[Stored data]
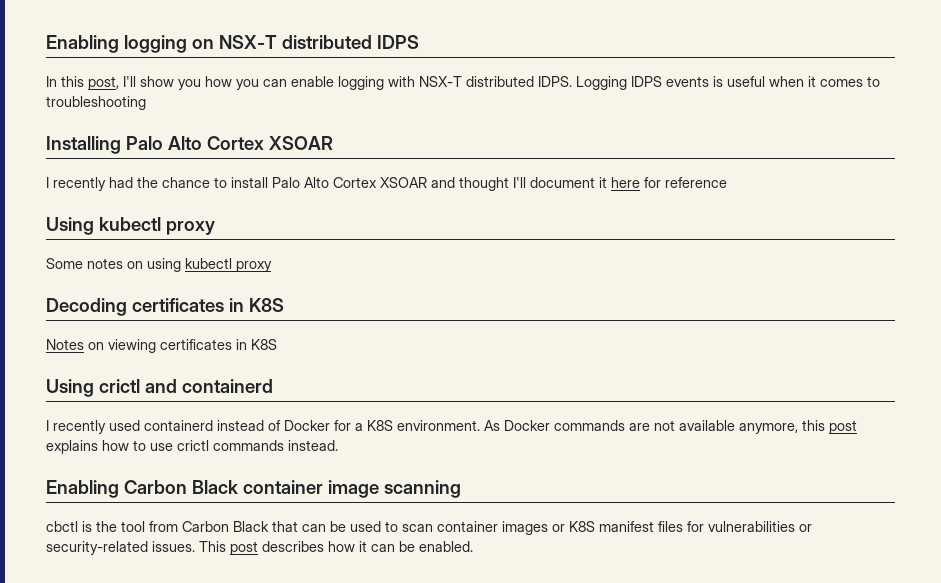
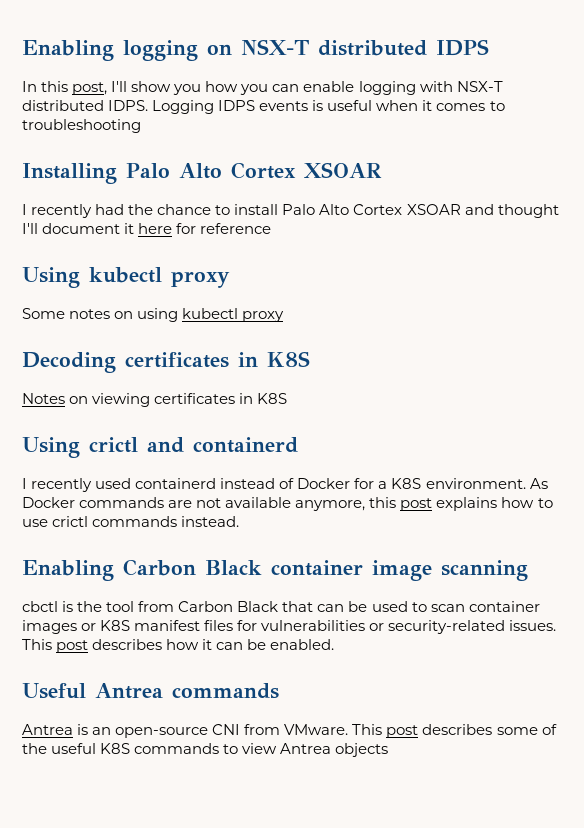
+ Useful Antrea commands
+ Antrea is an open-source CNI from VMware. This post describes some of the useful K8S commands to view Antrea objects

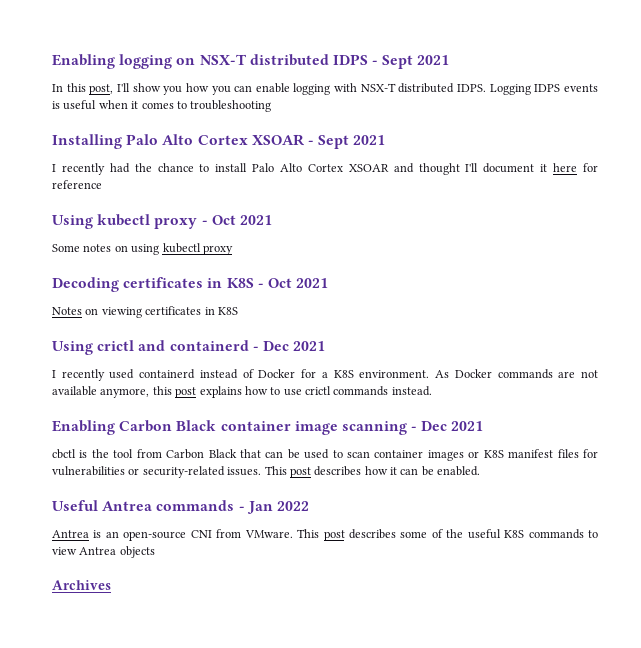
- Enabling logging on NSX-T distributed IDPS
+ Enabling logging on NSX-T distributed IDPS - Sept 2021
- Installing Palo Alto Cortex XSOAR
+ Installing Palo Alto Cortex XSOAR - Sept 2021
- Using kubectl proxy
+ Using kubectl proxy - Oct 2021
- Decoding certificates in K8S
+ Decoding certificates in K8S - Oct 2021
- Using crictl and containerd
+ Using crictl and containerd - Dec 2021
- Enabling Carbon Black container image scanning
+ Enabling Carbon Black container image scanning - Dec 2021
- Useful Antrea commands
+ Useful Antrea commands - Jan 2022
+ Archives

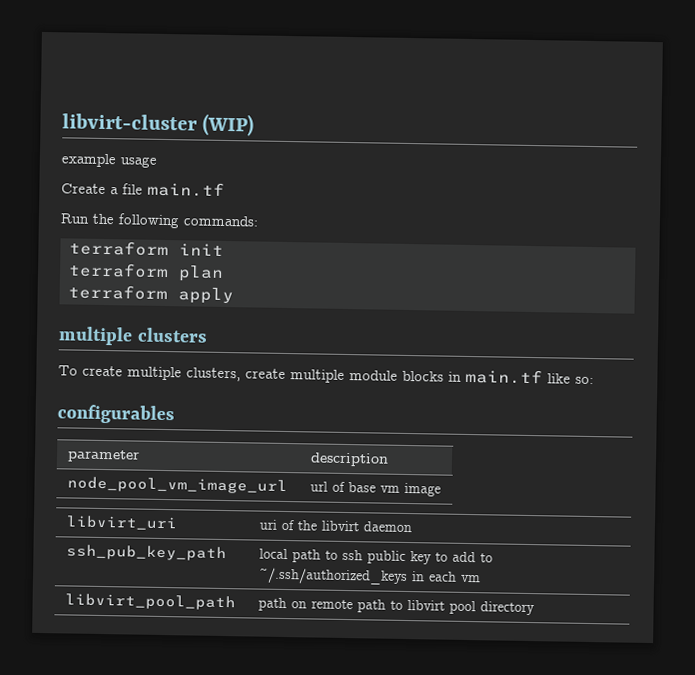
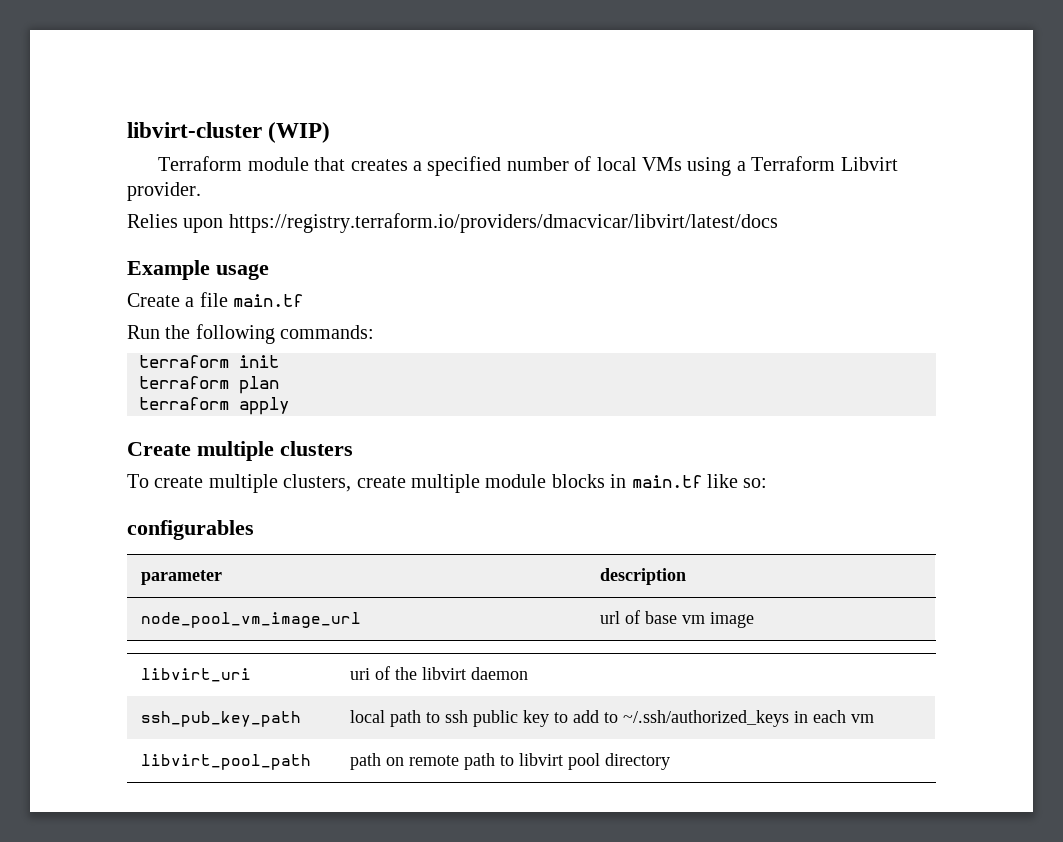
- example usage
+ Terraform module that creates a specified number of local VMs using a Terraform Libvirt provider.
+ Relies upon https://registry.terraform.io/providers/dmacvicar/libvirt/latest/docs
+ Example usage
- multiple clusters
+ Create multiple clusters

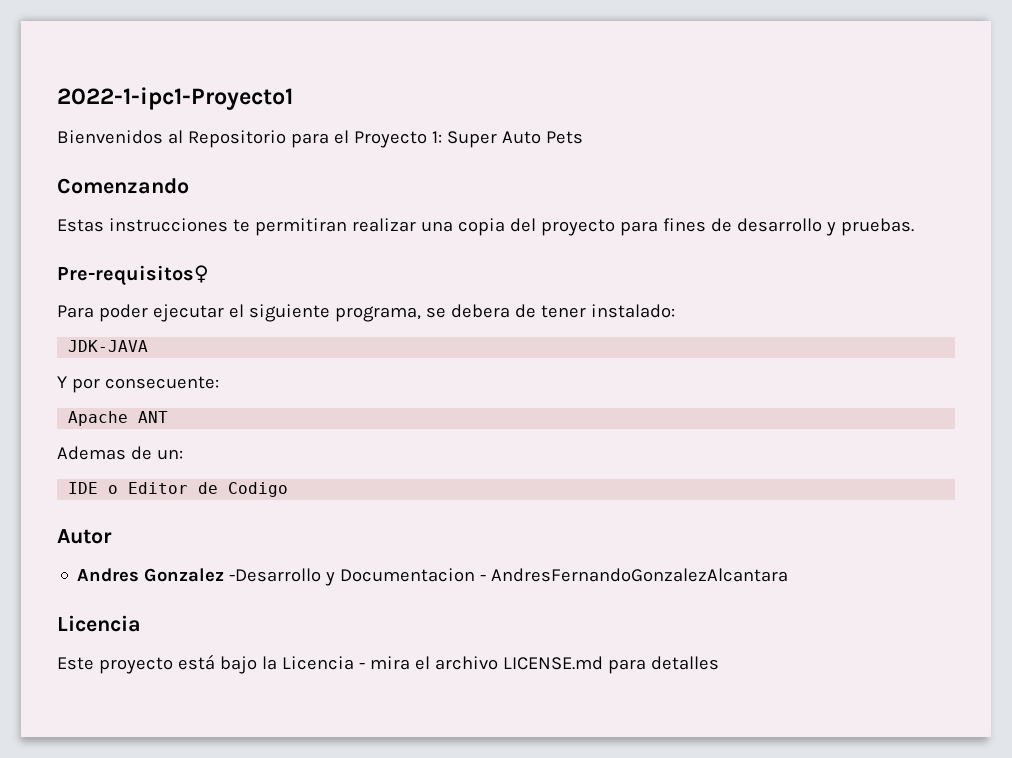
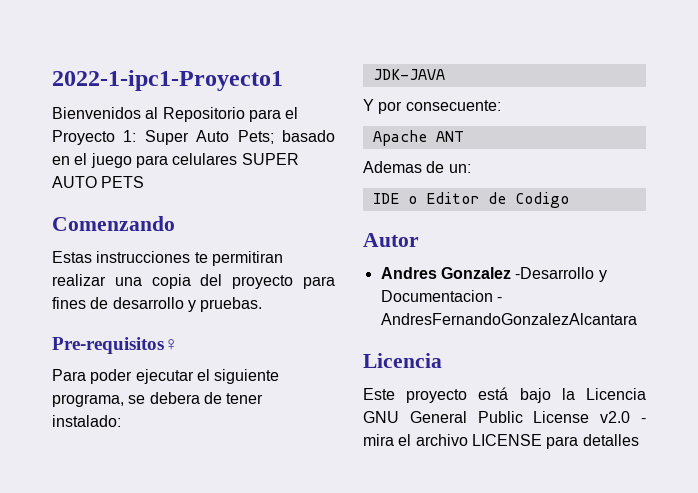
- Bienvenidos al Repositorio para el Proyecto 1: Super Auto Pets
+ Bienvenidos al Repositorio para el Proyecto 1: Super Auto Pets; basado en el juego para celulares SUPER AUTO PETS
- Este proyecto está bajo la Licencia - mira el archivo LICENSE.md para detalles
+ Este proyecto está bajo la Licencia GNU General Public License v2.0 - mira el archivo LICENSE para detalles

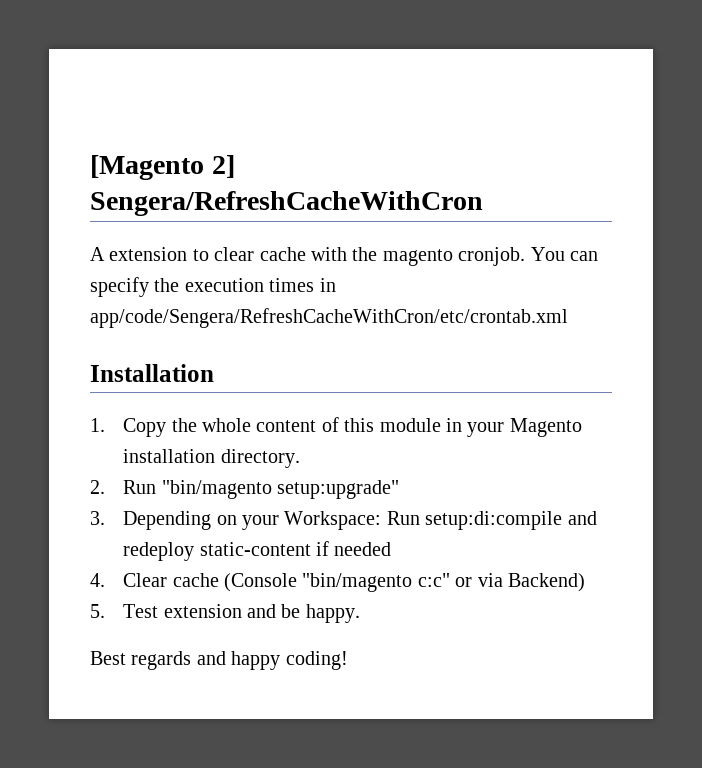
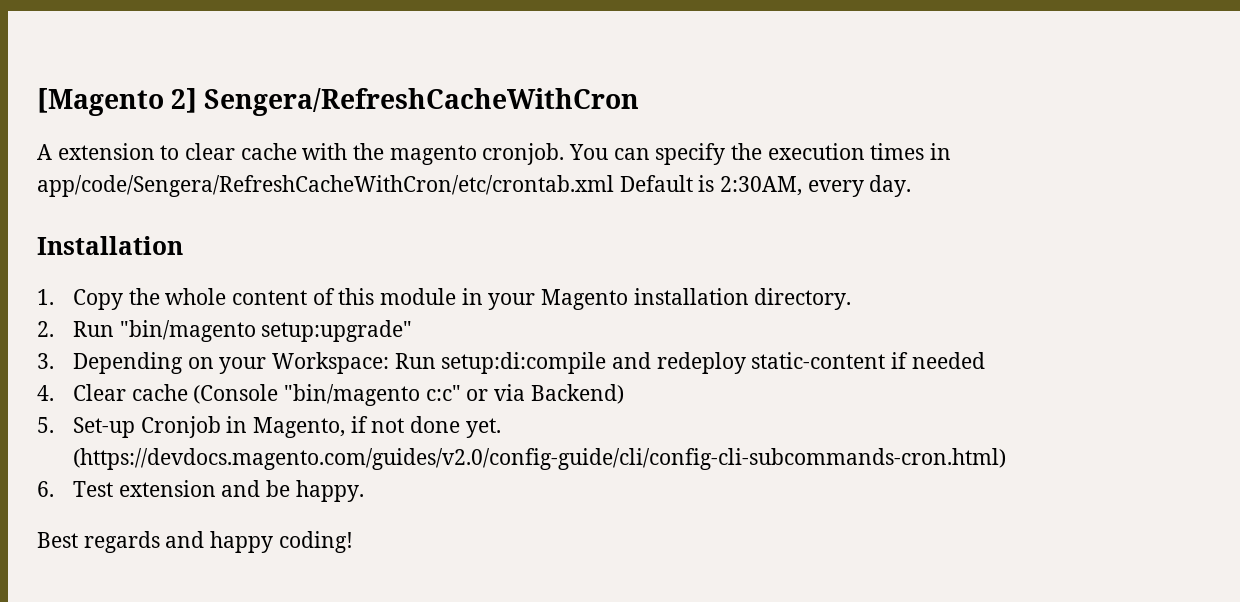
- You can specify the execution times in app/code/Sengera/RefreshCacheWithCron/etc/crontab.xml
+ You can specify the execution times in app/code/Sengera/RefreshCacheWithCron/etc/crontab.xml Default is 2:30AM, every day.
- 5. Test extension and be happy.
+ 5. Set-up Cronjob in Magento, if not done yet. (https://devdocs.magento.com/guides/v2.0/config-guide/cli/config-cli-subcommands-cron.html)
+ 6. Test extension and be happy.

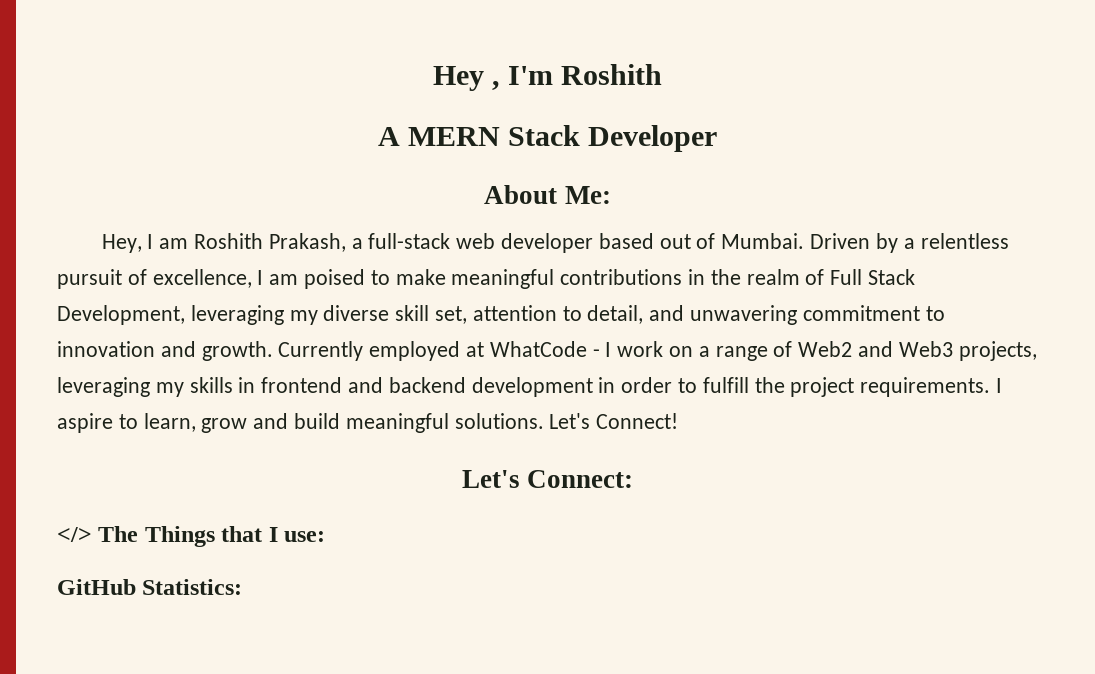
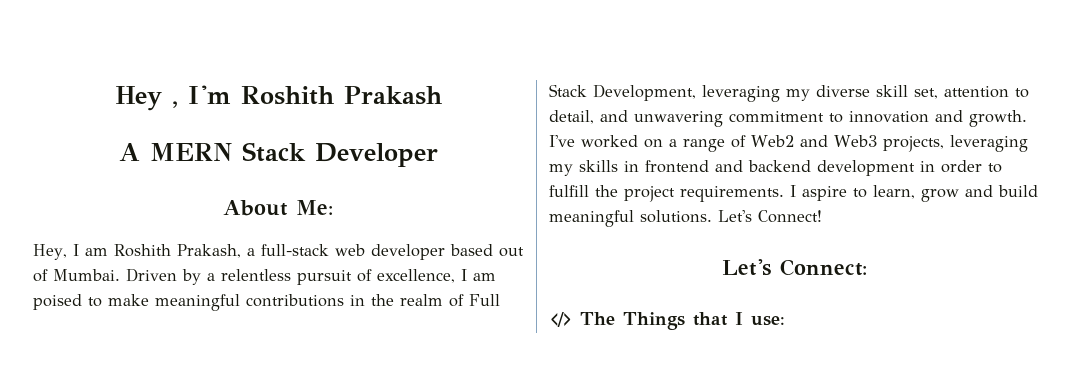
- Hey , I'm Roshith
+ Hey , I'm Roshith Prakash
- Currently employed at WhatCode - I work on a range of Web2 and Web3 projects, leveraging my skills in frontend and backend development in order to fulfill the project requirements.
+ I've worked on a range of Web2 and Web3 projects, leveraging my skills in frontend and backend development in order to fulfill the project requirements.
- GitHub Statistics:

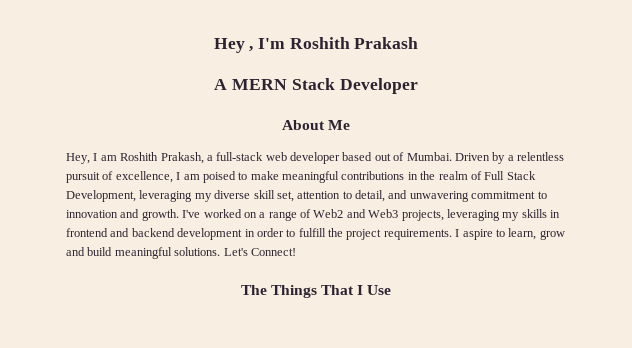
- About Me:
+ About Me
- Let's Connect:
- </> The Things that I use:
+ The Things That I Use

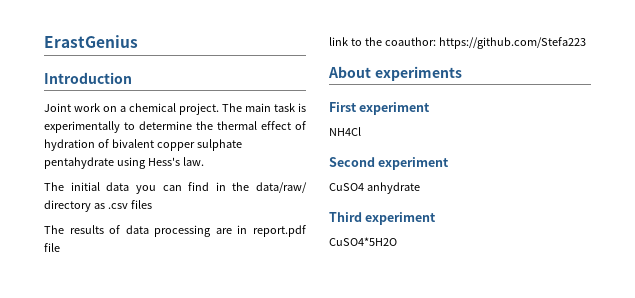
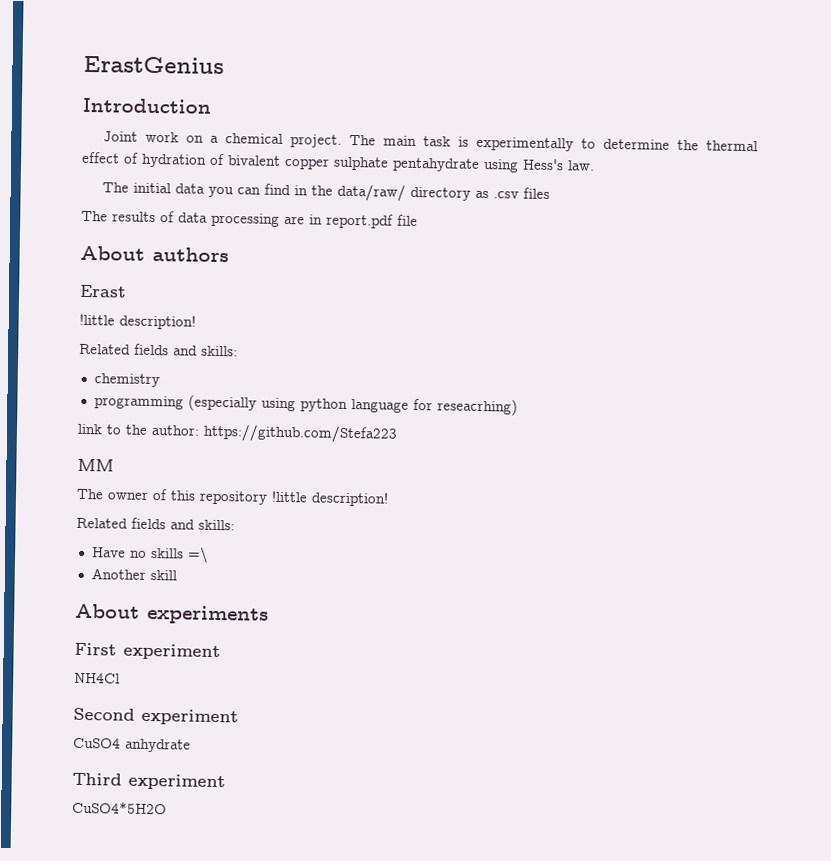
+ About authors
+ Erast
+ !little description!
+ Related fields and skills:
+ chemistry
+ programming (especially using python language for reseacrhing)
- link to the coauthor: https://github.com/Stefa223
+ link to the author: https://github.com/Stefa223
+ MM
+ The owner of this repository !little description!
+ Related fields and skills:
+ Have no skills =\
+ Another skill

[Your objective] Make an exact copy of the lines from the top of the material through the line with "- Este proyecto", pictures excluded.

[Answer section]
+ Useful Antrea commands
+ Antrea is an open-source CNI from VMware. This post describes some of the useful K8S commands to view Antrea objects

- Enabling logging on NSX-T distributed IDPS
+ Enabling logging on NSX-T distributed IDPS - Sept 2021
- Installing Palo Alto Cortex XSOAR
+ Installing Palo Alto Cortex XSOAR - Sept 2021
- Using kubectl proxy
+ Using kubectl proxy - Oct 2021
- Decoding certificates in K8S
+ Decoding certificates in K8S - Oct 2021
- Using crictl and containerd
+ Using crictl and containerd - Dec 2021
- Enabling Carbon Black container image scanning
+ Enabling Carbon Black container image scanning - Dec 2021
- Useful Antrea commands
+ Useful Antrea commands - Jan 2022
+ Archives

- example usage
+ Terraform module that creates a specified number of local VMs using a Terraform Libvirt provider.
+ Relies upon https://registry.terraform.io/providers/dmacvicar/libvirt/latest/docs
+ Example usage
- multiple clusters
+ Create multiple clusters

- Bienvenidos al Repositorio para el Proyecto 1: Super Auto Pets
+ Bienvenidos al Repositorio para el Proyecto 1: Super Auto Pets; basado en el juego para celulares SUPER AUTO PETS
- Este proyecto está bajo la Licencia - mira el archivo LICENSE.md para detalles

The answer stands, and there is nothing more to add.